Collection entries
######

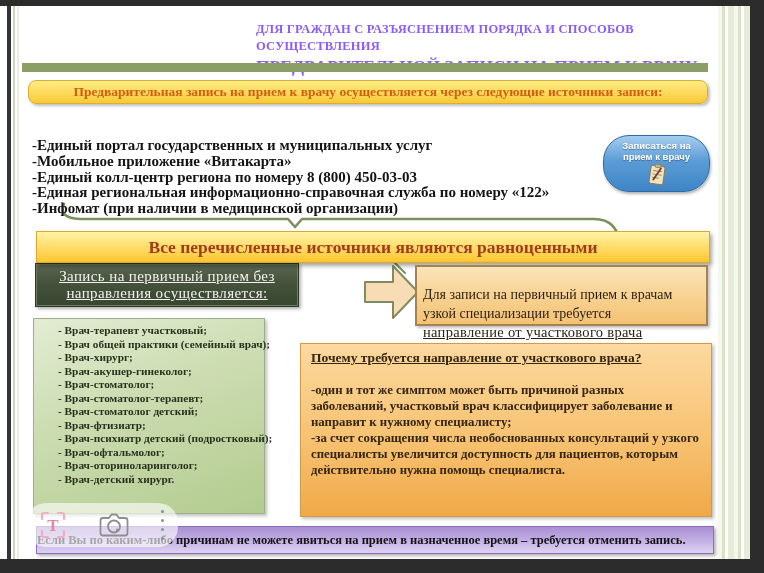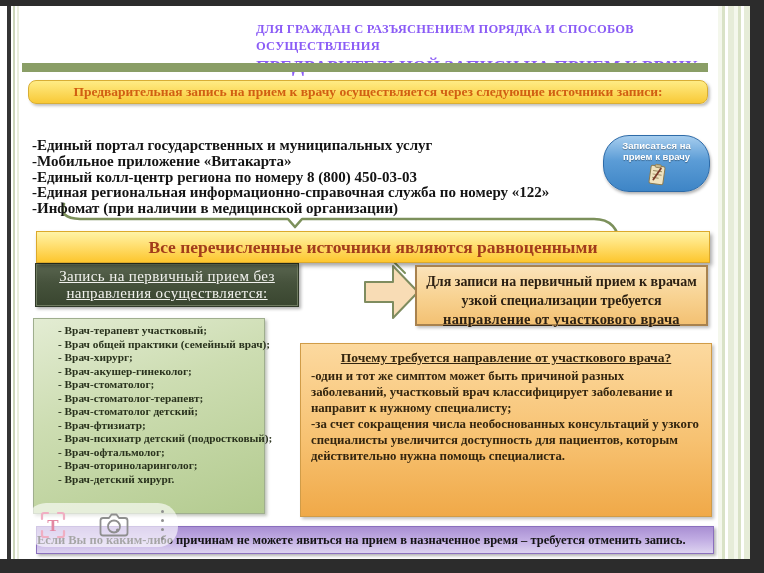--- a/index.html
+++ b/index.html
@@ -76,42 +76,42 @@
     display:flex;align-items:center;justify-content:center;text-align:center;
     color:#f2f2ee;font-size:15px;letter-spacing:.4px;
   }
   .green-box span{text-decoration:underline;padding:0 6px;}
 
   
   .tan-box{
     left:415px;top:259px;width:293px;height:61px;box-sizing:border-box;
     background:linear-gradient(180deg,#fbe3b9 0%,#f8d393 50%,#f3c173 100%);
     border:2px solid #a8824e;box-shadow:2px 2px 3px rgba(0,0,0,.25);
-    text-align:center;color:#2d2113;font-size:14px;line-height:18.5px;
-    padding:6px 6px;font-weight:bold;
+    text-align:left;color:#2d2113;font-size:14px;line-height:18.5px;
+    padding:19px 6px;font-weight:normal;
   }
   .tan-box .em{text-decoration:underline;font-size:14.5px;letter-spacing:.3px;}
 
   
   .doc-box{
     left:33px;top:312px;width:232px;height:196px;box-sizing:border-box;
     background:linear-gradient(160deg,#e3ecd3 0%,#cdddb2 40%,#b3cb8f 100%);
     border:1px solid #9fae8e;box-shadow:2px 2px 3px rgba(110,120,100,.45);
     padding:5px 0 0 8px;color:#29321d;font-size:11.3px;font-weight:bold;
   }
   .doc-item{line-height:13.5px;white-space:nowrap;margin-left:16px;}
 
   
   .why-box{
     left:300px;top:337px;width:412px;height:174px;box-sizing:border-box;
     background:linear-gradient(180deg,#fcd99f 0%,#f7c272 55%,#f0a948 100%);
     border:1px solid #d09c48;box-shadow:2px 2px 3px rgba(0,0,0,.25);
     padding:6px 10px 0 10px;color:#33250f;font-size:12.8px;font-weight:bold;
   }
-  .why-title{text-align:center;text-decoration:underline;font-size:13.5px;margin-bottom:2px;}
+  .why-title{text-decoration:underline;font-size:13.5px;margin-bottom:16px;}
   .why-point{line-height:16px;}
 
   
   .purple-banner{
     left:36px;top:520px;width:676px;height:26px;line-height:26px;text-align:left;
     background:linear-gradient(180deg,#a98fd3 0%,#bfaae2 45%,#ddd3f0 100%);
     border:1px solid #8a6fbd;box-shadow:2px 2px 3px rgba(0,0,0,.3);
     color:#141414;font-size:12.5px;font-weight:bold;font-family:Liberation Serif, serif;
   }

######

(EXERCISE DESCRIPTION) What lines above mention "padding"? Copy each one.

(ANSWER BELOW)
   .green-box span{text-decoration:underline;padding:0 6px;}
-    padding:6px 6px;font-weight:bold;
+    padding:19px 6px;font-weight:normal;
     padding:5px 0 0 8px;color:#29321d;font-size:11.3px;font-weight:bold;
     padding:6px 10px 0 10px;color:#33250f;font-size:12.8px;font-weight:bold;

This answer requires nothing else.